Source material Start Marker

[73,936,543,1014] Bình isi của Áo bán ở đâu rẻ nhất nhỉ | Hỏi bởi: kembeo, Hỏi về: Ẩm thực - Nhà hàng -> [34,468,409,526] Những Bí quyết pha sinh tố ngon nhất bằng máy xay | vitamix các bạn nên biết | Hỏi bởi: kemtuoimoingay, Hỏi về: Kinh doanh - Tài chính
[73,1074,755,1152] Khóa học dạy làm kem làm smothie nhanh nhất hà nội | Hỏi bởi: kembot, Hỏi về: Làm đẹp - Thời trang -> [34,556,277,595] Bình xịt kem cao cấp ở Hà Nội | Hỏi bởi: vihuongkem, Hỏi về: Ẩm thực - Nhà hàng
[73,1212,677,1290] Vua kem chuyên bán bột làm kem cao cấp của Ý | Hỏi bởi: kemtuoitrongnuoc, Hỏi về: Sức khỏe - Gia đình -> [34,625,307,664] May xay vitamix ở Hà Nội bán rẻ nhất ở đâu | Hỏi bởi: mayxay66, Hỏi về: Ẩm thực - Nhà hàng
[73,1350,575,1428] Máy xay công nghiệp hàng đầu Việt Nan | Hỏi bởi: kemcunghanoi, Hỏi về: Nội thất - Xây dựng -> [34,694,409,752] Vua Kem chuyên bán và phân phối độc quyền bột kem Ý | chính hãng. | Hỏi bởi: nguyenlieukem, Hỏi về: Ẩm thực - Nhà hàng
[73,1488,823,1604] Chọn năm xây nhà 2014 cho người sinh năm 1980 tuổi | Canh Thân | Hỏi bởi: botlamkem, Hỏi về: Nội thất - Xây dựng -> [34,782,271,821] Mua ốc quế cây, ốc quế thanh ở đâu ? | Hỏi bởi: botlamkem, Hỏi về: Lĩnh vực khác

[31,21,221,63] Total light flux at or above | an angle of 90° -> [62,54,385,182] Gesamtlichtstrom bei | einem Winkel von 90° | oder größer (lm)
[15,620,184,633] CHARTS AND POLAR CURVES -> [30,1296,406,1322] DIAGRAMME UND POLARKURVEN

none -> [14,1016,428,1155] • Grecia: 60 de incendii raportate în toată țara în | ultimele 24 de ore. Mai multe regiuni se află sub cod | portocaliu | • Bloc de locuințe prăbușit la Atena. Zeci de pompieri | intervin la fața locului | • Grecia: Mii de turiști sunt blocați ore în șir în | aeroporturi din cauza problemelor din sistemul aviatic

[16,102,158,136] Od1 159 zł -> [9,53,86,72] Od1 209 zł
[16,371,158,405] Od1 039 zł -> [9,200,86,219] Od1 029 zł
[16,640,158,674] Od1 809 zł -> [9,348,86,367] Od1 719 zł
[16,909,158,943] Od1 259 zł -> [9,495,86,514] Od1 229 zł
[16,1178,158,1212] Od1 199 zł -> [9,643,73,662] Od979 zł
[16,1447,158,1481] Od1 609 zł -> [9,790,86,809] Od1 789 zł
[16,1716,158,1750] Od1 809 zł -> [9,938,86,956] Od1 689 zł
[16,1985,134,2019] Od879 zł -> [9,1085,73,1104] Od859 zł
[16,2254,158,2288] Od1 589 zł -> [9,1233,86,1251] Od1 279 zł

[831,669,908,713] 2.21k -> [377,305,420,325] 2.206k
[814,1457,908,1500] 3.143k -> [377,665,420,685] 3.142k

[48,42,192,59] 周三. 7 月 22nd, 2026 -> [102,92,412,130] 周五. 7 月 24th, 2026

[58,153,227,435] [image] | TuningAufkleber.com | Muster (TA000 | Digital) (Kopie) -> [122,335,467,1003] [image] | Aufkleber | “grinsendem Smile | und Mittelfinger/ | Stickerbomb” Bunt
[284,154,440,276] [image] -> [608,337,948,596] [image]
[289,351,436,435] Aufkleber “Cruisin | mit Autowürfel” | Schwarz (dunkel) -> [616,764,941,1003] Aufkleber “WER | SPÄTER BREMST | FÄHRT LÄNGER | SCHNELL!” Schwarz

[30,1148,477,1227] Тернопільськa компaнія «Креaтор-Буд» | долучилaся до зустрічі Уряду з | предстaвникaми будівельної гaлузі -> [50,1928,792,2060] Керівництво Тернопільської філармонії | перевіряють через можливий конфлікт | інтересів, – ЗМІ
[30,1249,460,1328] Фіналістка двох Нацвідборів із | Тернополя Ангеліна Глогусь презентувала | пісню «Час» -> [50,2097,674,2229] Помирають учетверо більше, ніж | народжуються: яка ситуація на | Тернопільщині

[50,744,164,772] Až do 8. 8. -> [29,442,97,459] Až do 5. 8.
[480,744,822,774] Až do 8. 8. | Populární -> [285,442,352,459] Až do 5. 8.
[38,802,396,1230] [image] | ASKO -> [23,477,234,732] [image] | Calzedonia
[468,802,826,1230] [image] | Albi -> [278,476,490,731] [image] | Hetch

Source material End Marker

*Assignment*:
The answer should consist of the lines from the one with "[16,2254,158,2288] Od1 589" through the last line of the entries, duplicated exactly and nothing more.

*Answer to this exercise*:
[16,2254,158,2288] Od1 589 zł -> [9,1233,86,1251] Od1 279 zł

[831,669,908,713] 2.21k -> [377,305,420,325] 2.206k
[814,1457,908,1500] 3.143k -> [377,665,420,685] 3.142k

[48,42,192,59] 周三. 7 月 22nd, 2026 -> [102,92,412,130] 周五. 7 月 24th, 2026

[58,153,227,435] [image] | TuningAufkleber.com | Muster (TA000 | Digital) (Kopie) -> [122,335,467,1003] [image] | Aufkleber | “grinsendem Smile | und Mittelfinger/ | Stickerbomb” Bunt
[284,154,440,276] [image] -> [608,337,948,596] [image]
[289,351,436,435] Aufkleber “Cruisin | mit Autowürfel” | Schwarz (dunkel) -> [616,764,941,1003] Aufkleber “WER | SPÄTER BREMST | FÄHRT LÄNGER | SCHNELL!” Schwarz

[30,1148,477,1227] Тернопільськa компaнія «Креaтор-Буд» | долучилaся до зустрічі Уряду з | предстaвникaми будівельної гaлузі -> [50,1928,792,2060] Керівництво Тернопільської філармонії | перевіряють через можливий конфлікт | інтересів, – ЗМІ
[30,1249,460,1328] Фіналістка двох Нацвідборів із | Тернополя Ангеліна Глогусь презентувала | пісню «Час» -> [50,2097,674,2229] Помирають учетверо більше, ніж | народжуються: яка ситуація на | Тернопільщині

[50,744,164,772] Až do 8. 8. -> [29,442,97,459] Až do 5. 8.
[480,744,822,774] Až do 8. 8. | Populární -> [285,442,352,459] Až do 5. 8.
[38,802,396,1230] [image] | ASKO -> [23,477,234,732] [image] | Calzedonia
[468,802,826,1230] [image] | Albi -> [278,476,490,731] [image] | Hetch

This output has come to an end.